У меня появилась привычка подолгу торчать на пляже. Я не мог встречаться с людьми. Раз попробовал присоединиться к рыбакам, но ничего хорошего не вышло – меня приняли в штыки. Другой раз я побрел к печам, но тоже ушел – больно было глядеть на бедняжку Кристин. Даже завтраки и ужины с отцом превратились в муку. Я не мог навещать старика, он был совсем плох, и это доводило меня до отчаяния. Все смотрели на меня с вопросом, или с осуждением, или наблюдали за мной, когда думали, я не вижу. Меня пытались утешить, вести себя так, будто ничего не изменилось, а это была ложь. Изменилось все. Поэтому я не хотел быть с ними. Пляж – хорошее место, когда хочешь остаться один. Он такой широкий от обрывов до воды, такой длинный от грубого речного песка в устье до Бетонной бухты с ее белыми валунами, что можно бродить по целым дням и почти никого не встретить. Длинные песчаные валы от давних высоких приливов; лужи стоячей воды за ними; кучи плавника; похожие на осьминогов коряги; водоросли, разбросанные словно кучки черного компоста и кишащие песчаными блохами; раковины – целые и разбитые; песчаные крабики; их пузыри на мокром песке; белые круглые кулички, стайкой бегущие по гальке от разбившейся волны – все это можно разглядывать часами и днями. Так я и гулял взад и вперед по берегу, чувствуя себя то несчастным, то опустошенным.
Понимаете, я мог все от ребят скрыть. Конечно, я мог с самого начала сказать, что не желаю иметь с этой затеей ничего общего. Так и следовало поступить. Но даже после того как я согласился, мне следовало молчать про высадку, и ничего бы не случилось. Я ведь даже подумывал об этом, был близок к такому решению. А поступил наоборот. Я сделал выбор, и все, что за этим последовало – смерть Мандо, побег Стива, – произошло из-за этого выбора. Значит, виноват я.
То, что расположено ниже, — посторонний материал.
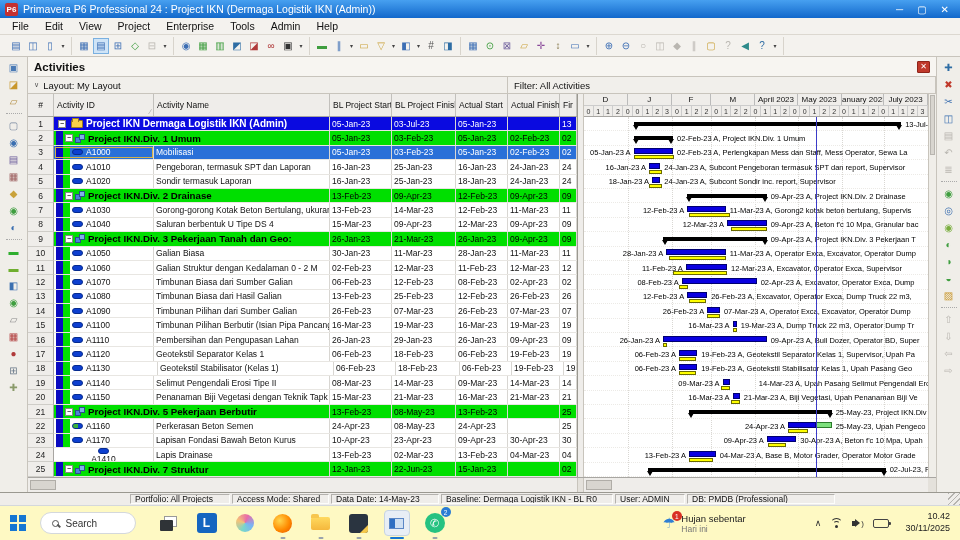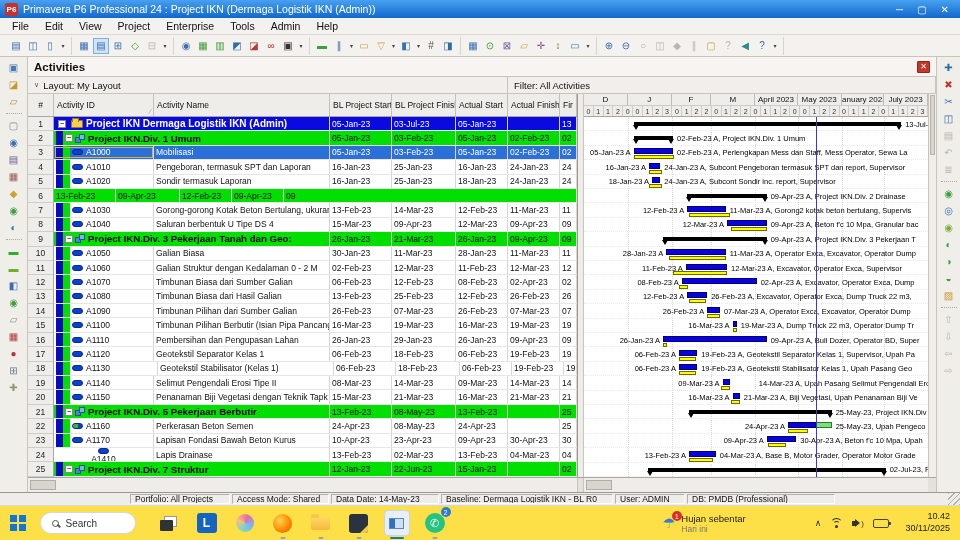"Project IKN.Div. 2 Drainase" div.cell { html: none -> <div> <span></span> <span>−</span> <span> <i></i> <i></i> </span> <span>Project IKN.Div. 2 Drainase</span> </div> }
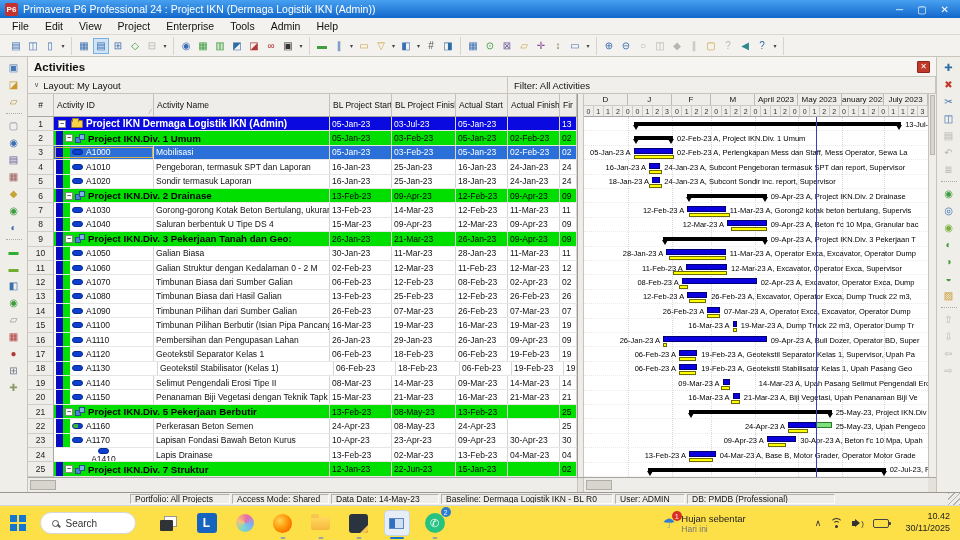"Search" .taskbar { background: #fde047 -> #fef9c3 }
На моей совести бегство одного друга, гибель другого. И кто знает, сколько еще людей полегло в ту ночь, неведомых мне, но дорогих своим близким, которые их сейчас оплакивают, как мы оплакиваем Мандо. И все из-за того, что я принял решение. Как остро я это теперь понимал! Как желал, чтобы подумал лучше, решил иначе! Я бы все отдал, чтобы изменить это решение. Но нет ничего неизменней прошлого. Шагая вдоль реки к дому, я вспомнил наш со стариком разговор на этом самом месте. Том говорил, мы клинья в трещине истории, мы засели крепко, наш выбор стеснен, но теперь я знал: в сравнении с тем, как засело прошлое, настоящее – вольный простор. В настоящем мы совершаем выбор, в прошлом – поступили единственным образом. Сожалей сколько влезет, ничего не исправишь.